On October 26, 2012, the plaintiff commenced this appeal alleging that it did not receive notice of the application as required by Article 5, § B.3.c of the Mansfield Zoning Regulations (regulation). Hence, it asserts that it was unable to participate in the proceedings, to offer evidence or to comment on the application. It also alleges that its easement rights will be threatened and that it will suffer economic damage as a result of the granting of the special permit
On December 13, 2012, the defendants filed a motion to dismiss this action based upon a lack of subject matter jurisdiction for failure to bring a timely appeal. The plaintiff filed a memorandum in opposition to the motion on December 19, 2012. On January 3, 2013, the matter was transferred to this court. The motion to dismiss was heard first on April 26, 2013 and again on July 25, 2013.
II
A
“There is no absolute right of appeal to the courts from a decision of a [planning and zoning commission] ․ Appeals to the court from [commissions] exist only under statutory authority ․ Appellate jurisdiction is derived from the ․ statutory provisions by which it is created, and can be acquired and exercised only in the manner prescribed ․ Because a statutory right to appeal may be taken advantage of only by strict compliance with [General Statutes] § 8–8, when the appeal period expires under § 8–8(r), the trial court can no longer hear the appeal.” (Citation omitted; internal quotation marks omitted.) Warner v. Planning & Zoning Commission, 120 Conn.App. 50, 61, 990 A.2d 1243, cert. denied, 297 Conn. 901, 994 A.2d 1289 (2010).
“[W]e have uniformly held that failure to file a zoning appeal within the statutory time period deprives the trial court of jurisdiction over the appeal ․ We have also consistently held that when a party has a statutory right of appeal from the decision of an administrative agency, he may not, instead of appealing, bring an independent action to test the very issue which the appeal was designed to test ․ Moreover, we have ordinarily recognized that the failure of a party to appeal from the action of a zoning authority renders that action final so that the correctness of that action is no longer subject to review by a court.” (Citations omitted; internal quotation marks omitted.) Upjohn Co. v. Zoning Board of Appeals, 224 Conn. 96, 102, 616 A.2d 793 (1992).
B
General Statutes § 8–8(b), in relevant part, provides: “Except as provided in [subsection] (r) of this section ․ any person aggrieved by any decision of a board, including a decision to approve or deny ․ a special permit or special exception pursuant to section 8–3c, may take an appeal to the superior court for the judicial district in which the municipality is located ․ The appeal shall be commenced by service of process ․ within fifteen days from the date that notice of the decision was published as required by the general statutes. The appeal shall be returned to court in the same manner and within the same period of time as prescribed for civil actions brought to that court.” (Emphasis added.)

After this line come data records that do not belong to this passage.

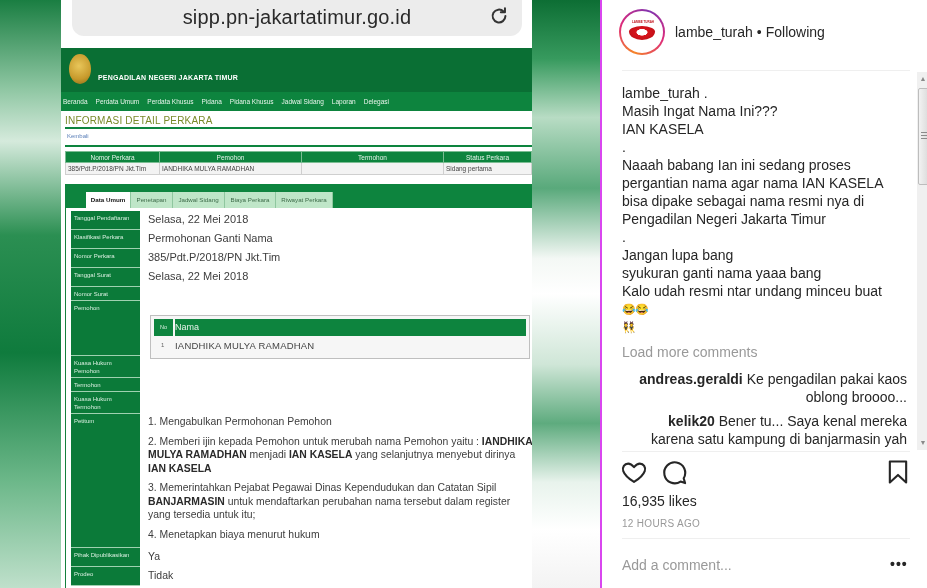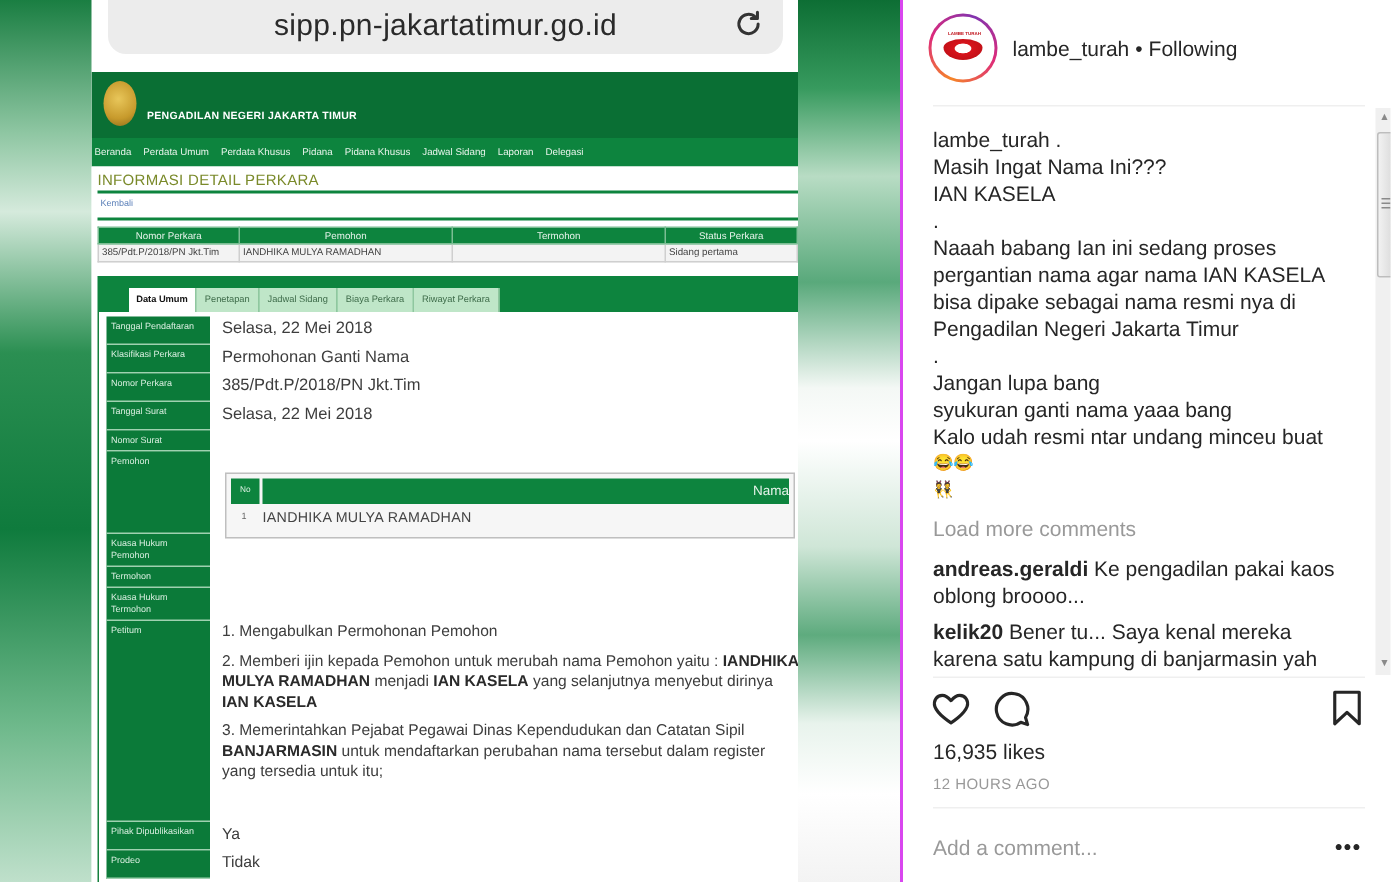"Nama" .pemohon-table .ph-nama { text-align: right -> left }
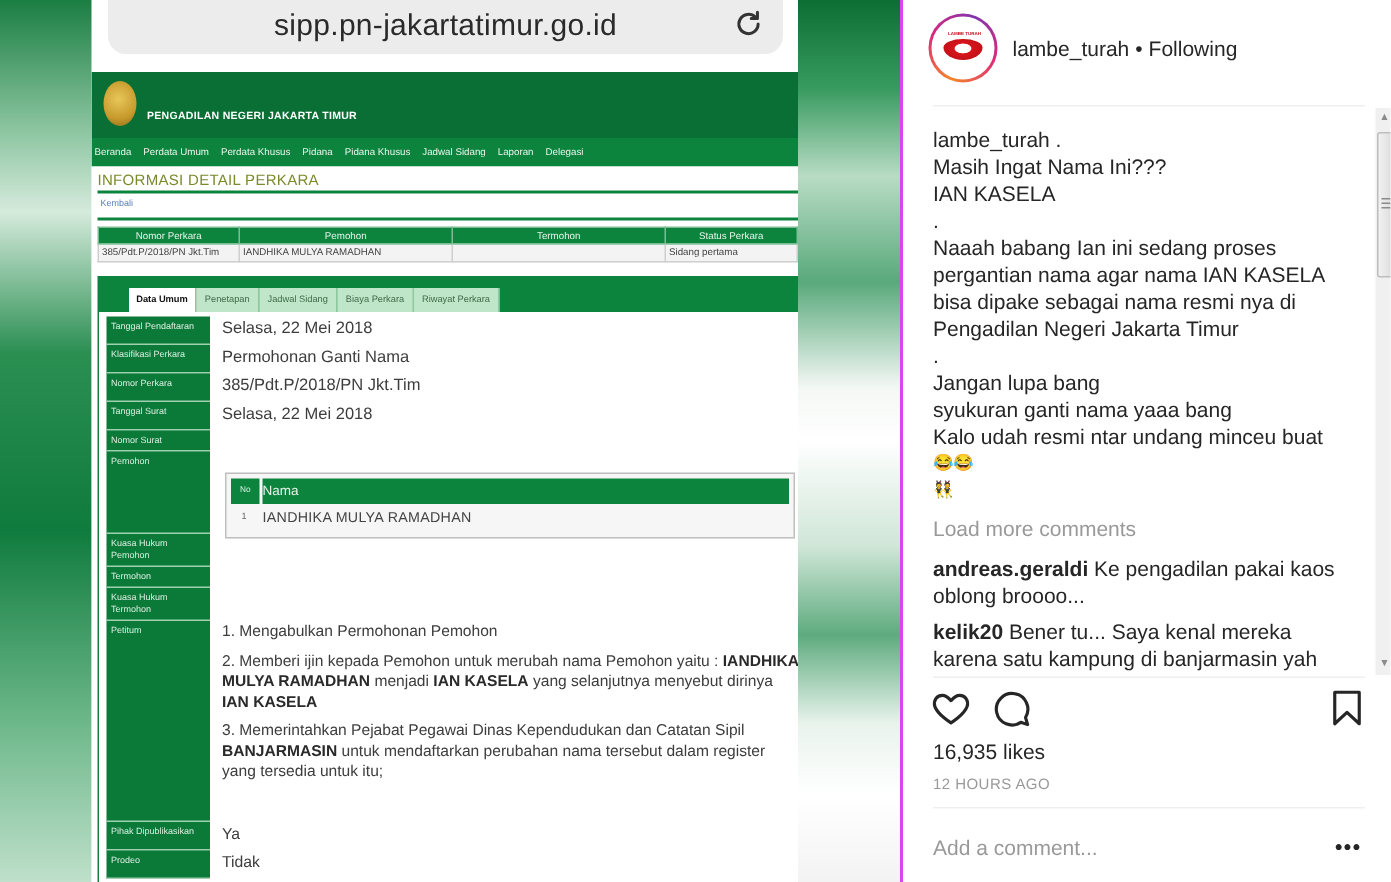"andreas.geraldi Ke pengadilan pakai kaos" .comment { text-align: none -> right }
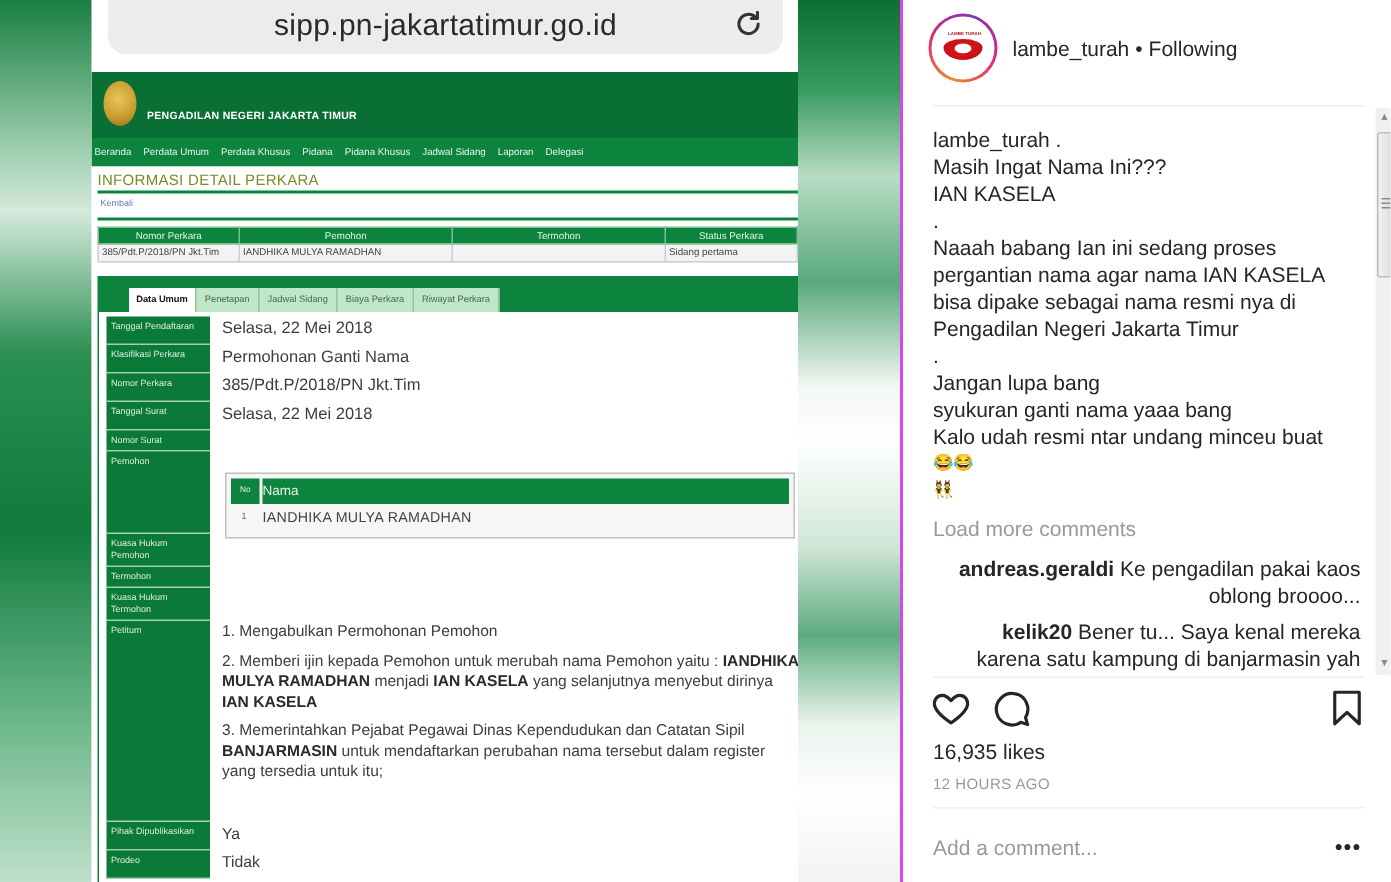"4. Menetapkan biaya menurut hukum" p { html: none -> <p>4. Menetapkan biaya menurut hukum</p> }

General Statutes § 8–8(r) provides: “In any case in which a board fails to comply with a requirement of a general or special law, ordinance or regulation governing the content, giving, mailing, publishing, filing or recording of any notice either of a hearing or of an action taken by the board, any appeal or action by an aggrieved person to set aside the decision or action taken by the board on the grounds of such noncompliance shall be taken not more than one year after the date of that decision or action.”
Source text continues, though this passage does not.